Od: "Maniek4" <b...@w...pl>
Użytkownik "kris" <k...@p...onet.pl> napisał w wiadomości
news:hkorsc$6ej$1@news.onet.pl...
> Użytkownik "Maniek4" <b...@w...pl> napisał w wiadomości
> news:hkomt0$2mr$1@news.interia.pl...
>> Przy scianie powinna byc dylatacja przyklejona do tynku i wychodzaca
>> powyzej lanego betonu. Po zwiazaniu betonu dylatacje odcina sie rowno z
>> posadzka.
>
> Błąd
> Odcina sie na samym końcu po połozeniu ostatniej warstwy podłogi(panele,
> płytki itp)
W sumie masz racje, ale to tez zalezy.
Na cokol tam gdzie gres wybralem aluminiowe listwy cokolowe. Ich max
odleglosc od sciany przy posadzce to ok. 5mm, wiec plytka powinna byc
mozliwie blisko sciany. Mysle, ze zostawienie profilu dylatacyjnego moze
powodowac, ze cokol nie przykryje dylatacji. To pewnie szczegolne przypadki
i chyba lepiej zrobic jak piszesz. Ja akurat na dylatacje wykorzystalem
cienki styropian jaki mi zostal i nie przyklejalem zadnego kawalka profilu
dylatacyjnego do sciany.
Pozdro.. TK
-
46. Data: 2010-02-09 08:17:28
Temat: Re: Najpierw tynki czy wylewki?
Od: "kris" <k...@p...onet.pl>
Użytkownik "Maniek4" <b...@w...pl> napisał w wiadomości
news:hkptsu$h00$1@news.interia.pl...
>
> > i chyba lepiej zrobic jak piszesz. Ja akurat na dylatacje wykorzystalem
> cienki styropian jaki mi zostal i nie przyklejalem zadnego kawalka profilu
> dylatacyjnego do sciany.
Nie wiem co masz na mysli pisząć profil dylatacyjny. Ja pisałem o tasmie
dylatacyjnej- takiej paiance grubosci kilku mm
O takiej np:
http://www.allegro.pl/item904135043_okazja_pianka_dy
latacyjna_tasma.html
--
Pozdrawiam
Krzysiek
-
47. Data: 2010-02-09 09:14:28
Temat: Re: Najpierw tynki czy wylewki?
Od: "Maniek4" <b...@w...pl>
Użytkownik "kris" <k...@p...onet.pl> napisał w wiadomości
news:hkr5mo$502$1@news.onet.pl...
> Nie wiem co masz na mysli pisząć profil dylatacyjny.
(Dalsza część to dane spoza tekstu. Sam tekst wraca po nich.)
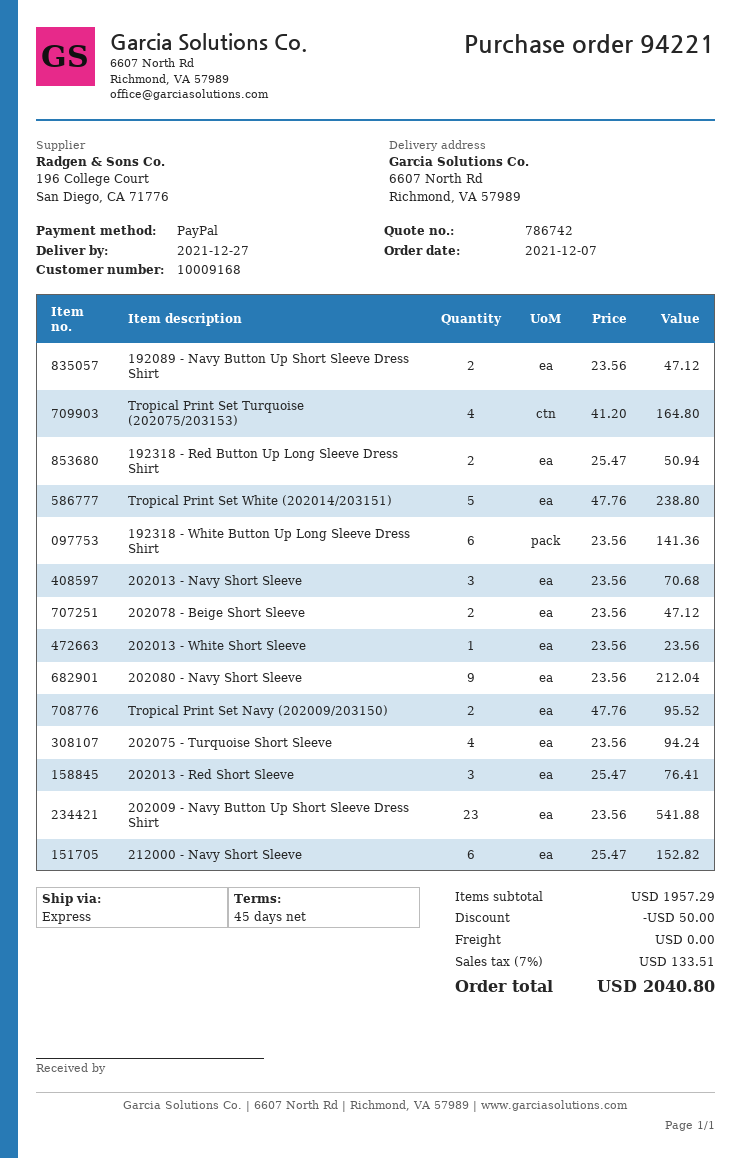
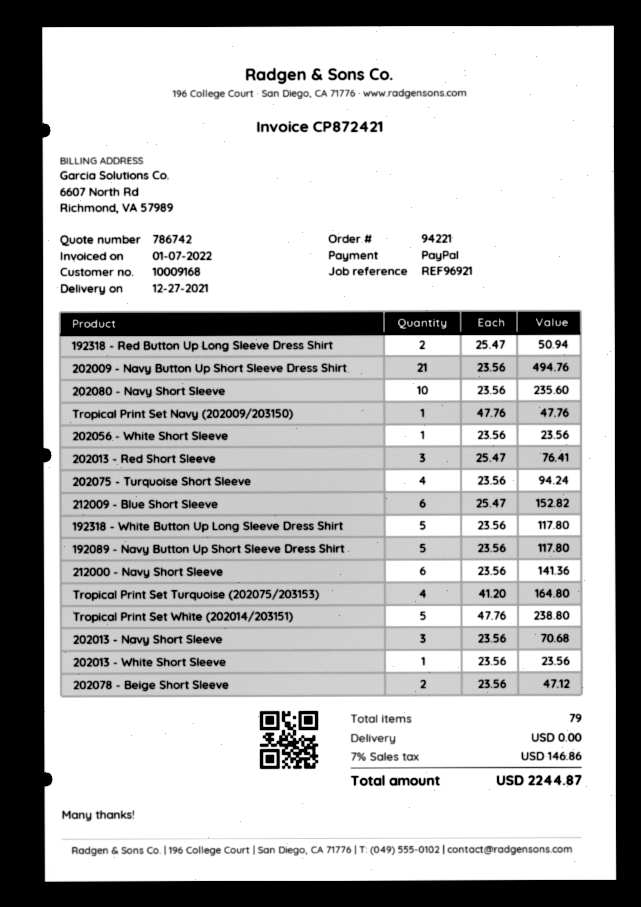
192089 - Navy Button Up Short Sleeve Dress Shirt: 2 x 23.56 = 47.12 -> 5 x 23.56 = 117.80
192318 - White Button Up Long Sleeve Dress Shirt: 6 x 23.56 = 141.36 -> 5 x 23.56 = 117.80
202080 - Navy Short Sleeve: 9 x 23.56 = 212.04 -> 10 x 23.56 = 235.60
Tropical Print Set Navy (202009/203150): 2 x 47.76 = 95.52 -> 1 x 47.76 = 47.76
202009 - Navy Button Up Short Sleeve Dress Shirt: 23 x 23.56 = 541.88 -> 21 x 23.56 = 494.76
212000 - Navy Short Sleeve: 6 x 25.47 = 152.82 -> 6 x 23.56 = 141.36
202056 - White Short Sleeve: none -> 1 x 23.56 = 23.56
212009 - Blue Short Sleeve: none -> 6 x 25.47 = 152.82
discount: 50.00 -> none
tax: 7% = 133.51 -> 7% = 146.86
total: 2040.80 -> 2244.87

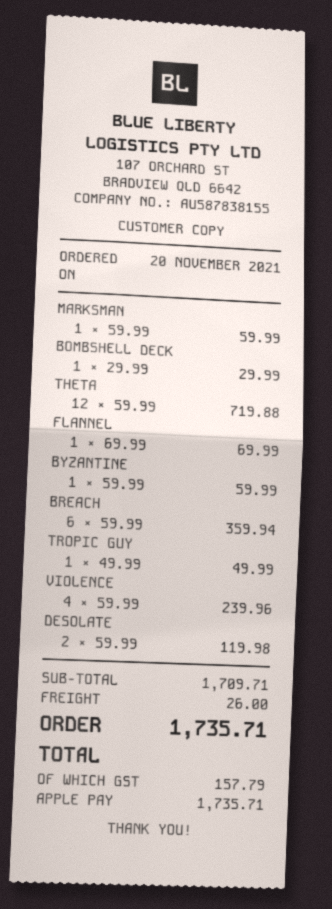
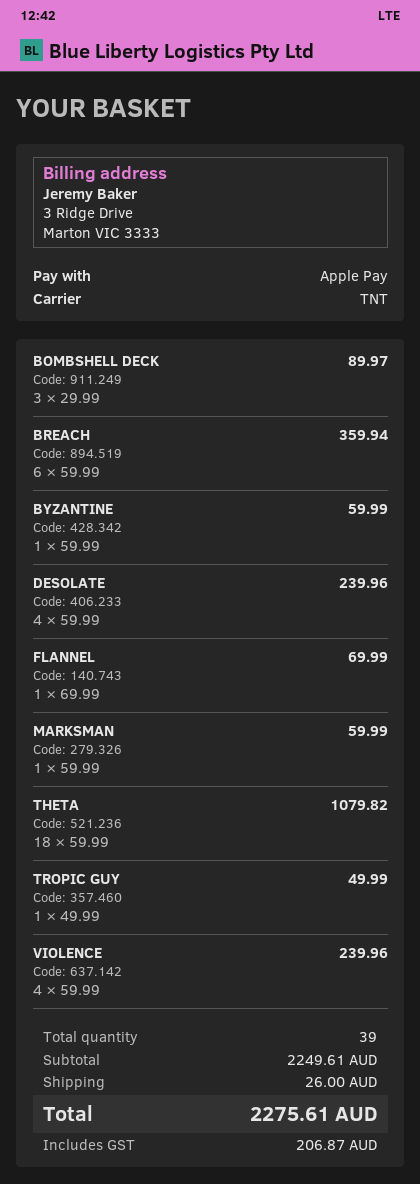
BOMBSHELL DECK: 1 x 29.99 = 29.99 -> 3 x 29.99 = 89.97
THETA: 12 x 59.99 = 719.88 -> 18 x 59.99 = 1079.82
DESOLATE: 2 x 59.99 = 119.98 -> 4 x 59.99 = 239.96
subtotal: 1709.71 -> 2249.61
tax: 157.79 -> 206.87
total: 1735.71 -> 2275.61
Ja pisałem o tasmie
> dylatacyjnej- takiej paiance grubosci kilku mm
> O takiej np:
> http://www.allegro.pl/item904135043_okazja_pianka_dy
latacyjna_tasma.html
Fajny rozmiar podany na stronie: 5 0,1x50mb. Co to za wymiar nie mam
pojecia. :-) W kazdym razie, jak montowalem profile dylatacyjne dzielace
posadzke w poprzek, to tam byly takie pianki grubosci na oko ok. 1cm. To
specjalne plastikowe profile przyklejane do folii ulozonej na styropianie w
ktore wsuwa sie pianke. Prawidlowo w ten sposob powinny byc robione
dylatacje przy ogrzewaniu podlogowym. Dla cokolu aluminiowego grubosc 1cm to
troche duzo. Jak sadze tasma piankowa tez ma ok. 1cm, ale nie wiem na pewno,
bo nie stosowalem.
Pozdro.. TK
-
48. Data: 2010-02-09 09:17:42
Temat: Re: Najpierw tynki czy wylewki?
Od: "kris" <k...@p...onet.pl>
Użytkownik "Maniek4" <b...@w...pl> napisał w wiadomości
news:hkr7dq$11c$1@news.interia.pl...
> ktore wsuwa sie pianke. Prawidlowo w ten sposob powinny byc robione
> dylatacje przy ogrzewaniu podlogowym. Dla cokolu aluminiowego grubosc 1cm
> to troche duzo. Jak sadze tasma piankowa tez ma ok. 1cm, ale nie wiem na
> pewno, bo nie stosowalem
Ta pianka ma 5mm grubosci i 10cm szerokosci
--
Pozdrawiam
Krzysiek
-
49. Data: 2010-02-09 09:44:58
Temat: Re: Najpierw tynki czy wylewki?
Od: "Maniek4" <b...@w...pl>
Użytkownik "kris" <k...@p...onet.pl> napisał w wiadomości
news:hkr97n$hfm$1@news.onet.pl...
>> ktore wsuwa sie pianke. Prawidlowo w ten sposob powinny byc robione
>> dylatacje przy ogrzewaniu podlogowym. Dla cokolu aluminiowego grubosc 1cm
>> to troche duzo. Jak sadze tasma piankowa tez ma ok. 1cm, ale nie wiem na
>> pewno, bo nie stosowalem
>
> Ta pianka ma 5mm grubosci i 10cm szerokosci
OK, nada sie na granicy, ale nada sie. :-)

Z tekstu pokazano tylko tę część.